Exercise directions:
Lines in the entries below where the word "height" shows up should each be copied.

★ ★ ★ ★ ★ ★ ★

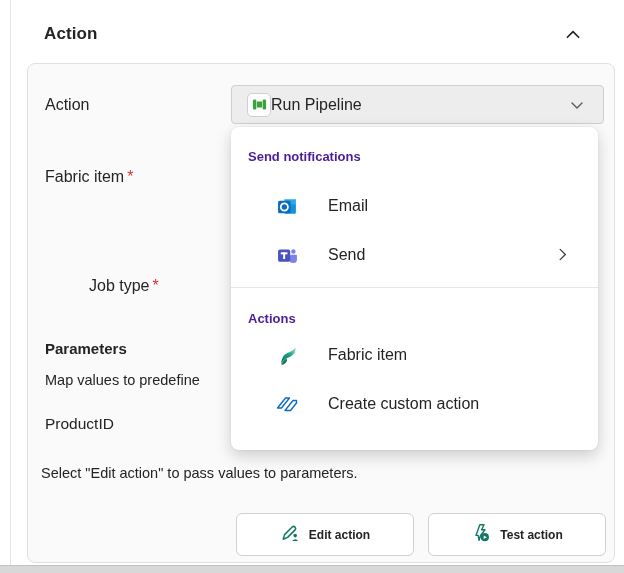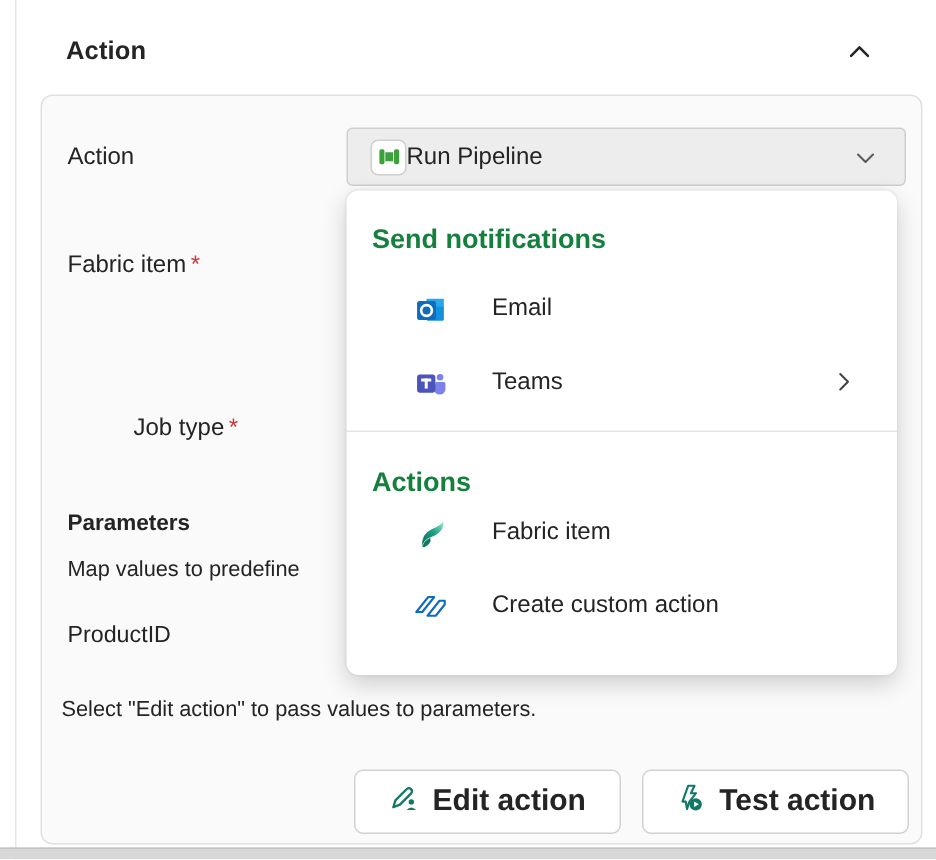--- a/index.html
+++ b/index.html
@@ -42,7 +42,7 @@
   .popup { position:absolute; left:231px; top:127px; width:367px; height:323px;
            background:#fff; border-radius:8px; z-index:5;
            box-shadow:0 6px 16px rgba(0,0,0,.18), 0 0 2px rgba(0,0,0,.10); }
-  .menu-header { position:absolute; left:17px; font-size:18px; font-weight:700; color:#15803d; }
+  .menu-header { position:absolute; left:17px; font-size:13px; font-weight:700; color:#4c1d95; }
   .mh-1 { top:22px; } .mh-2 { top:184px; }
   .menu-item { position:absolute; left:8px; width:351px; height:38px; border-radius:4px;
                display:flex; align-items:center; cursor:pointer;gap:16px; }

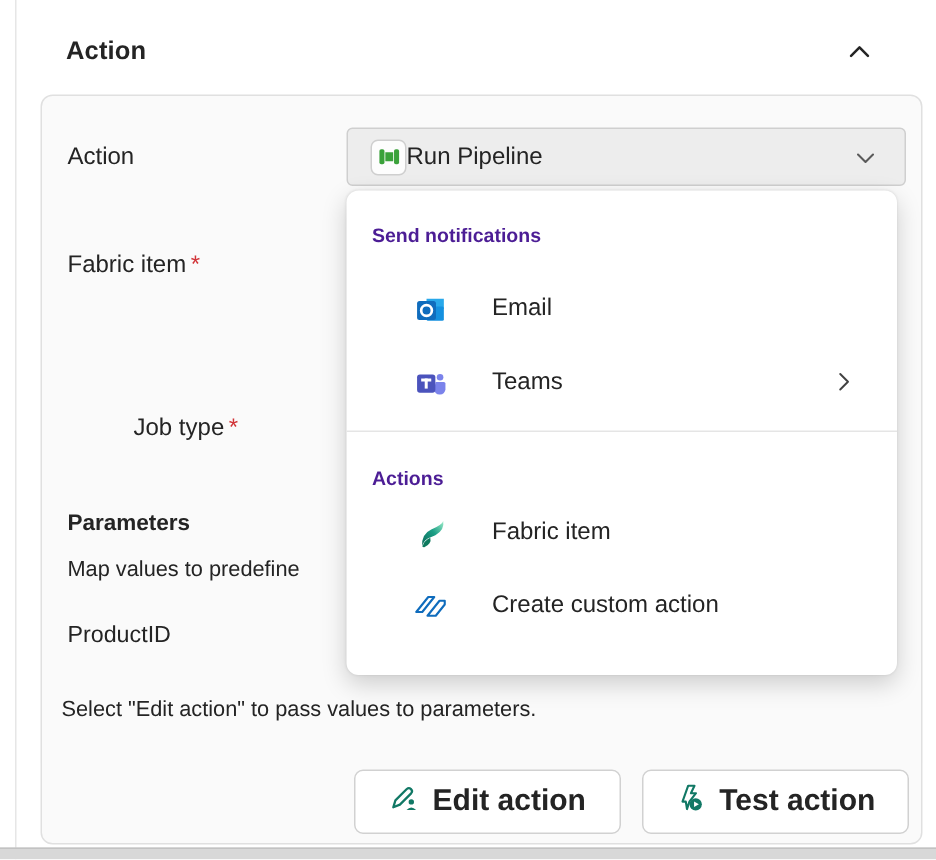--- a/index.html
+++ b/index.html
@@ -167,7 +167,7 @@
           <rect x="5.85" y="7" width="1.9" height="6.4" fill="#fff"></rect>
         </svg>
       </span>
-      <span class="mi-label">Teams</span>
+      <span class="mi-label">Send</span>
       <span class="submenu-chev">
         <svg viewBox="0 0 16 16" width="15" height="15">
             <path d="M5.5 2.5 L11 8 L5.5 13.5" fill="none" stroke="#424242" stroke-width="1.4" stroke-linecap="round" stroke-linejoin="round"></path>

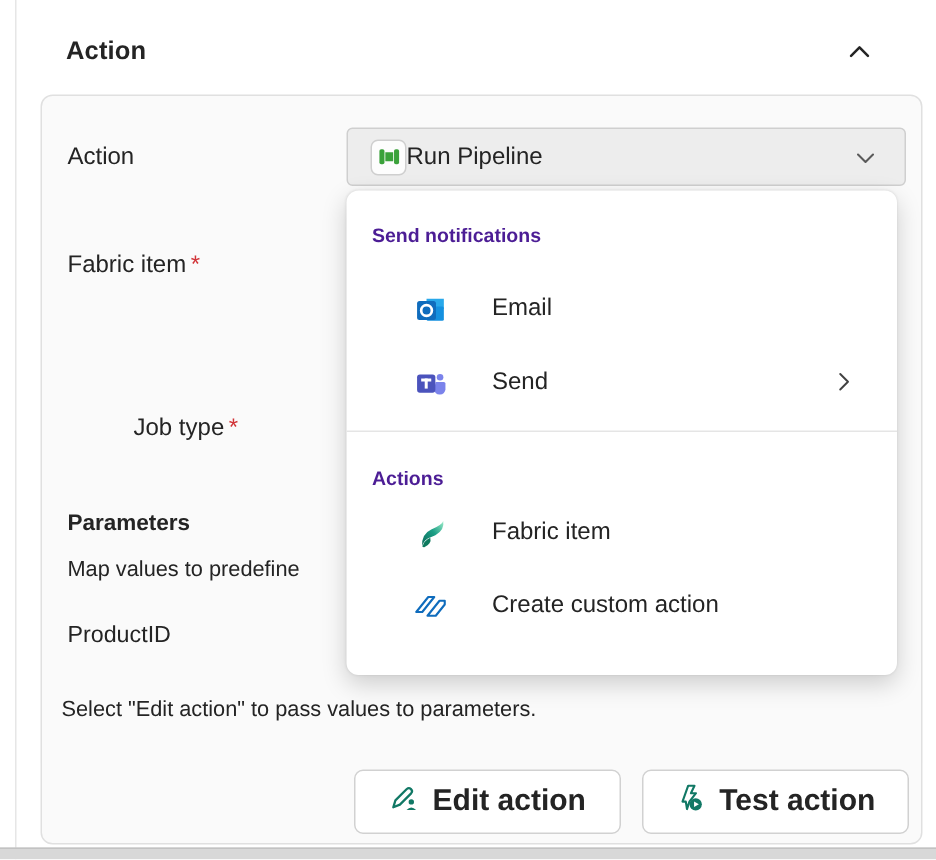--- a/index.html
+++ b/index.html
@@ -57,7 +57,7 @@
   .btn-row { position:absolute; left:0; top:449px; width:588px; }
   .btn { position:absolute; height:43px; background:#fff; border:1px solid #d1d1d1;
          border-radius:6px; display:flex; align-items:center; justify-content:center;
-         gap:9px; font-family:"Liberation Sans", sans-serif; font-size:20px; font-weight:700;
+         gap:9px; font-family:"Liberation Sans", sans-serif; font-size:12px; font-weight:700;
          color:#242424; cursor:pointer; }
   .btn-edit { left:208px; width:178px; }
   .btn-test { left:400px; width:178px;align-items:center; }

★ ★ ★ ★ ★ ★ ★

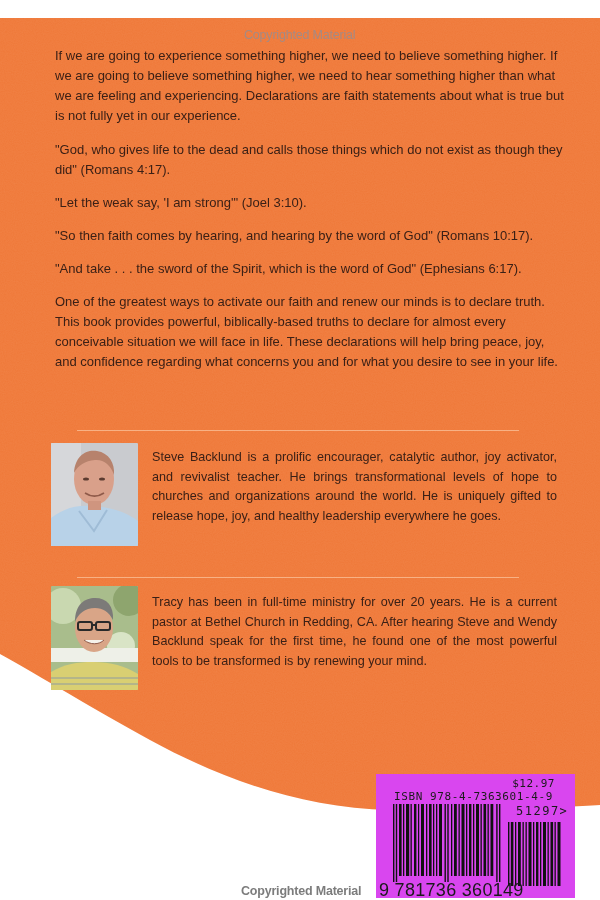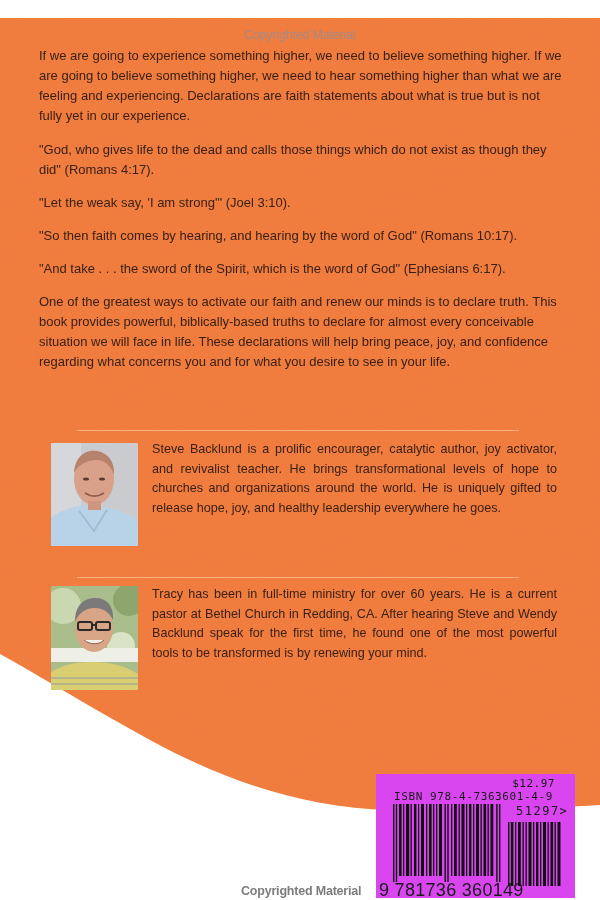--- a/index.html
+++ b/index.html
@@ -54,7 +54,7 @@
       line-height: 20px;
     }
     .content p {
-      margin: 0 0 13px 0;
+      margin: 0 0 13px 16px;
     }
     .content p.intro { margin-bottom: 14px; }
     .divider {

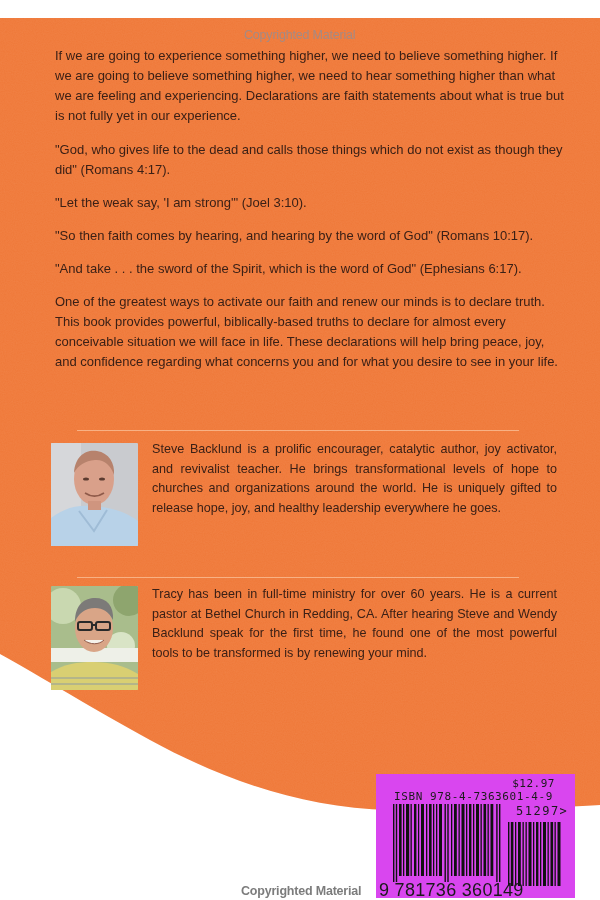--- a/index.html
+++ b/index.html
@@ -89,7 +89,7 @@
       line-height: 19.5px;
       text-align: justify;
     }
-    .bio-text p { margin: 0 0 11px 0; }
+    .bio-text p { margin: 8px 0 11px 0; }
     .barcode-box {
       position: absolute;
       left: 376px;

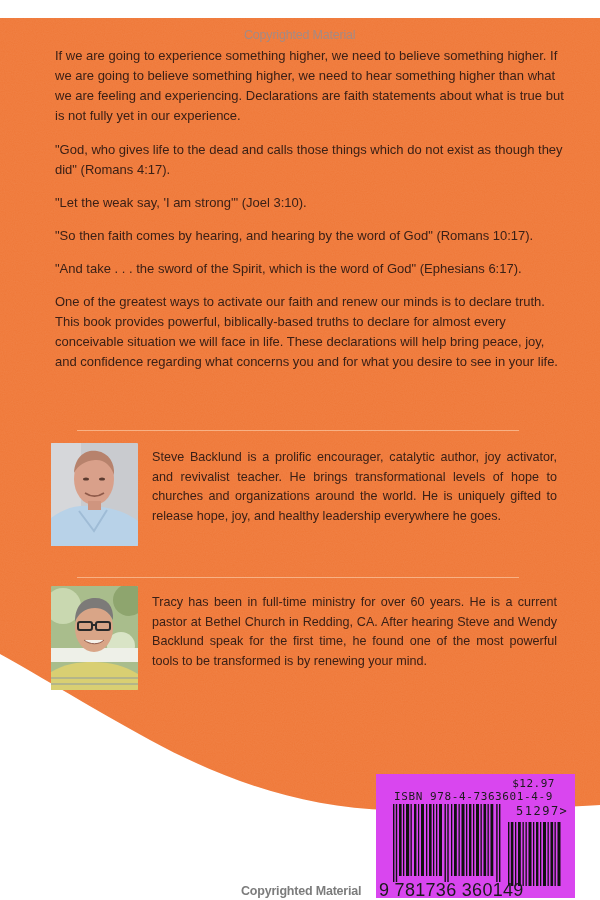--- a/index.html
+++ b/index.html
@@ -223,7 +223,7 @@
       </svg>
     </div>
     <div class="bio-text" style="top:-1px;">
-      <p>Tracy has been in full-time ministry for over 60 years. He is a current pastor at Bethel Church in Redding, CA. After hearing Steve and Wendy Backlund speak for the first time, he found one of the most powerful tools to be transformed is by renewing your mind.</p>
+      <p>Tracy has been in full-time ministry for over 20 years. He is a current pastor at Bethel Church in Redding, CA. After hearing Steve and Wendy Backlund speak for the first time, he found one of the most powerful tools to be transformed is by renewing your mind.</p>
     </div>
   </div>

★ ★ ★ ★ ★ ★ ★

Output of the exercise:
   .popup { position:absolute; left:231px; top:127px; width:367px; height:323px;
   .menu-item { position:absolute; left:8px; width:351px; height:38px; border-radius:4px;
           <rect x="5.85" y="7" width="1.9" height="6.4" fill="#fff"></rect>
         <svg viewBox="0 0 16 16" width="15" height="15">
   .btn { position:absolute; height:43px; background:#fff; border:1px solid #d1d1d1;
       line-height: 20px;
       line-height: 19.5px;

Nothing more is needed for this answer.